Anyone who’s been around online poker for a while will probably remember the POTRIPPER scandal of 2007. The player known as POTRIPPER exploited a weakness in Absolute Poker’s software that allowed them to see everyone’s hole cards. The scandal also affected Absolute Poker’s sister site, UltimateBet, and, eventually, contributed to their downfall.
Latest superuser scandal didn’t involve hole card exploit
Although similar, the GGPoker superuser scandal isn’t exactly the same. Security experts for the online poker site have said the suspected hacker wasn’t able to see anyone else’s whole cards, nor were they able to access GGPoker’s servers. Instead, they were able to make superuser-like moves by knowing their all-in equity.
MoneyTaker69 has since been banned from the site and $29,795 in “unfair winnings” has been given back to affected players. A tweet from GGPoker has also confirmed that the $47,586 MoneyTaker69 won in the MTT will be redistributed to players.
Additionally, GGPoker has temporarily disabled the thumbs up/thumbs down feature and issued security patches to prevent further “client-side data leaks.” A spokesperson for GGPoker has also said that the company will be adding more people to its security team over the coming months.

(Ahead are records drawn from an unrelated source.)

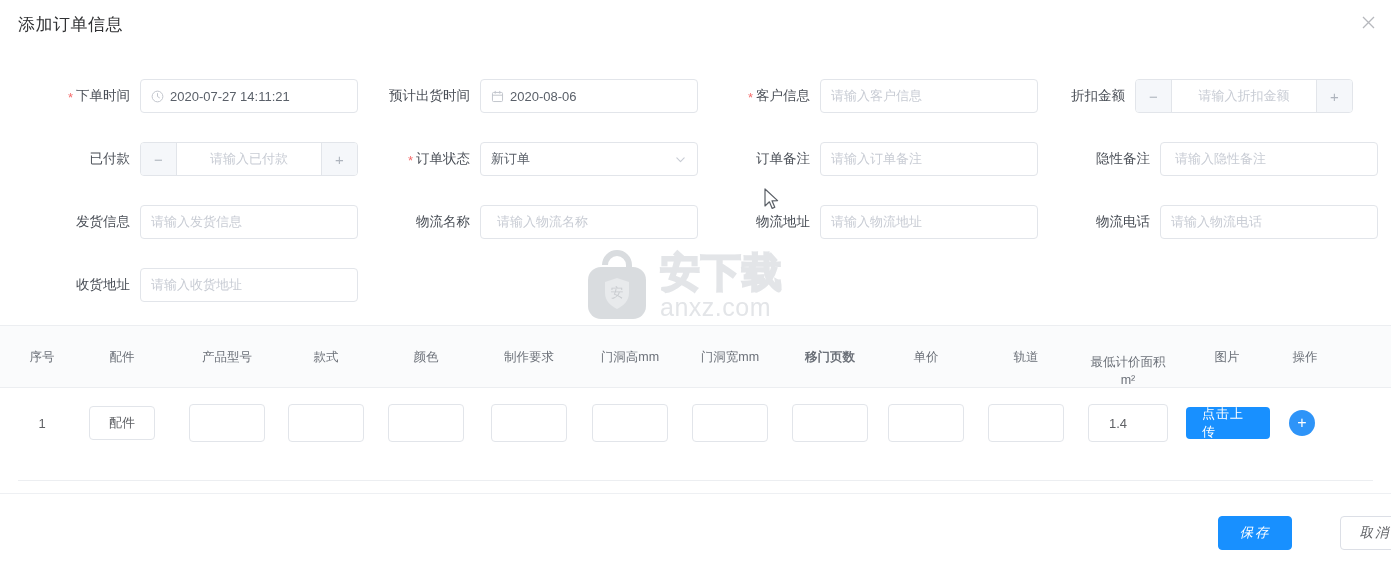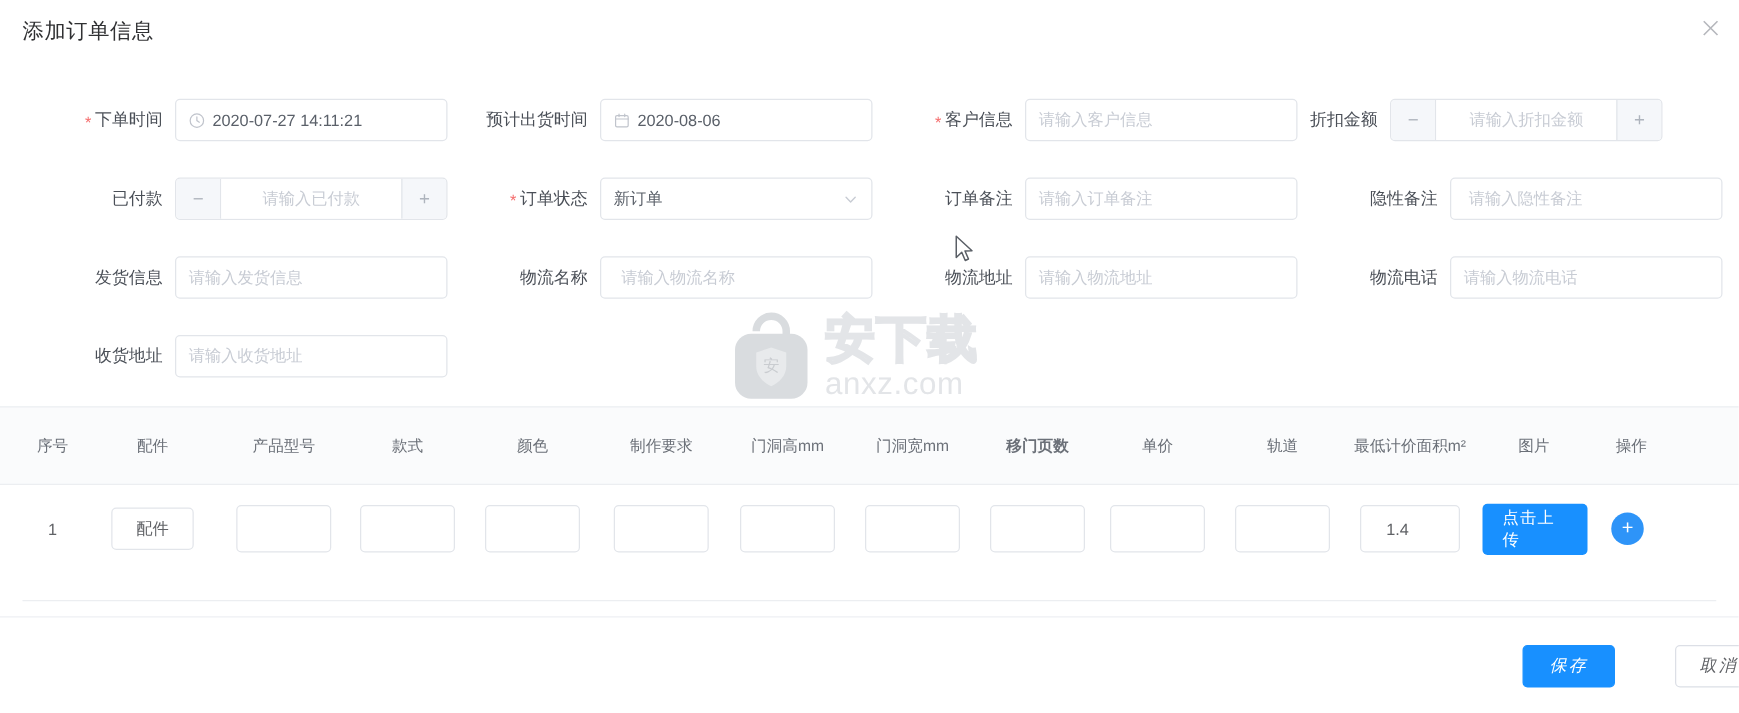--- a/index.html
+++ b/index.html
@@ -84,21 +84,21 @@
   .cell-input {
     width: 76px; height: 38px; border: 1px solid #e2e5ea; border-radius: 4px; background: #fff;
     display: flex; align-items: center; padding: 0 20px; font-size: 13px; color: #606266;
   }
   .cell-btn {
     height: 34px; min-width: 66px; border: 1px solid #e2e5ea; border-radius: 4px;
     background: #fff; color: #606266; font-size: 13px;
     display: flex; align-items: center; justify-content: center; cursor: pointer;
   }
   .upload-btn {
-    height: 41px; padding: 0 16px; border-radius: 4px; background: #1890ff; color: #fff;
+    height: 32px; padding: 0 16px; border-radius: 4px; background: #1890ff; color: #fff;
     font-size: 13px; display: flex; align-items: center; justify-content: center;
     cursor: pointer; letter-spacing: 1px;
   }
   .add-circle {
     width: 26px; height: 26px; border-radius: 50%; background: #2e94f8; color: #fff;
     display: flex; align-items: center; justify-content: center; font-size: 16px;
     cursor: pointer; line-height: 1;
   }
   
   .footer-sep { position: absolute; left: 0; top: 493px; width: 1391px; height: 1px; background: #eef0f3; }
@@ -171,21 +171,21 @@
     <div class="field" style="left:700px; top:26px;">
       <div class="field-label" style="width:120px;">
         <span class="req-star">*</span>
         <span>客户信息</span>
       </div>
       <div class="ctrl" style="width:218px;">
         <span class="ph">请输入客户信息</span>
       </div>
     </div>
 
-    <div class="field" style="left:992px; top:26px;">
+    <div class="field" style="left:1015px; top:26px;">
       <div class="field-label" style="width:120px;">折扣金额</div>
       <div class="stepper" style="width:218px;">
         <div class="stepper-btn minus">−</div>
         <div class="stepper-input">请输入折扣金额</div>
         <div class="stepper-btn plus">+</div>
       </div>
     </div>
 
     <div class="field" style="left:20px; top:89px;">
       <div class="field-label" style="width:120px;">已付款</div>
@@ -288,21 +288,21 @@
       <div class="th" style="left:82px;  width:80px;">配件</div>
       <div class="th" style="left:182px; width:90px;">产品型号</div>
       <div class="th" style="left:288px; width:76px;">款式</div>
       <div class="th" style="left:388px; width:76px;">颜色</div>
       <div class="th" style="left:484px; width:90px;">制作要求</div>
       <div class="th" style="left:584px; width:92px;">门洞高mm</div>
       <div class="th" style="left:684px; width:92px;">门洞宽mm</div>
       <div class="th" style="left:786px; width:88px;font-weight:bold;">移门页数</div>
       <div class="th" style="left:888px; width:76px;">单价</div>
       <div class="th" style="left:988px; width:76px;">轨道</div>
-      <div class="th" style="left:1078px; width:100px; flex-direction:row; justify-content:center;">
+      <div class="th" style="left:1078px; width:100px; flex-direction:column; justify-content:flex-end;">
         <span>最低计价面积</span>
         <span>m²</span>
       </div>
       <div class="th" style="left:1192px; width:70px;">图片</div>
       <div class="th" style="left:1270px; width:70px;">操作</div>
     </div>
 
     <div class="table-row">
       <div class="cell" style="left:18px; width:48px;">
         <span class="cell-index">1</span>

Another potentially significant twist in the GGPoker superuser scandal is the username, MoneyTaker69. Although unconfirmed, there is an infamous hacking group that goes by the name MoneyTaker. The group is said to engage in “white hat” hacking, which, essentially, means they’re doing it for the good of users. They target major companies in an effort to prove their systems are vulnerable to hackers. Money is then returned to the companies.
As yet, there is no evidence MoneyTaker69 is linked to the MoneyTaker group. However, if it is, the online poker community may owe them a debt of gratitude for bringing to light a security flaw that could have cost players a lot more money.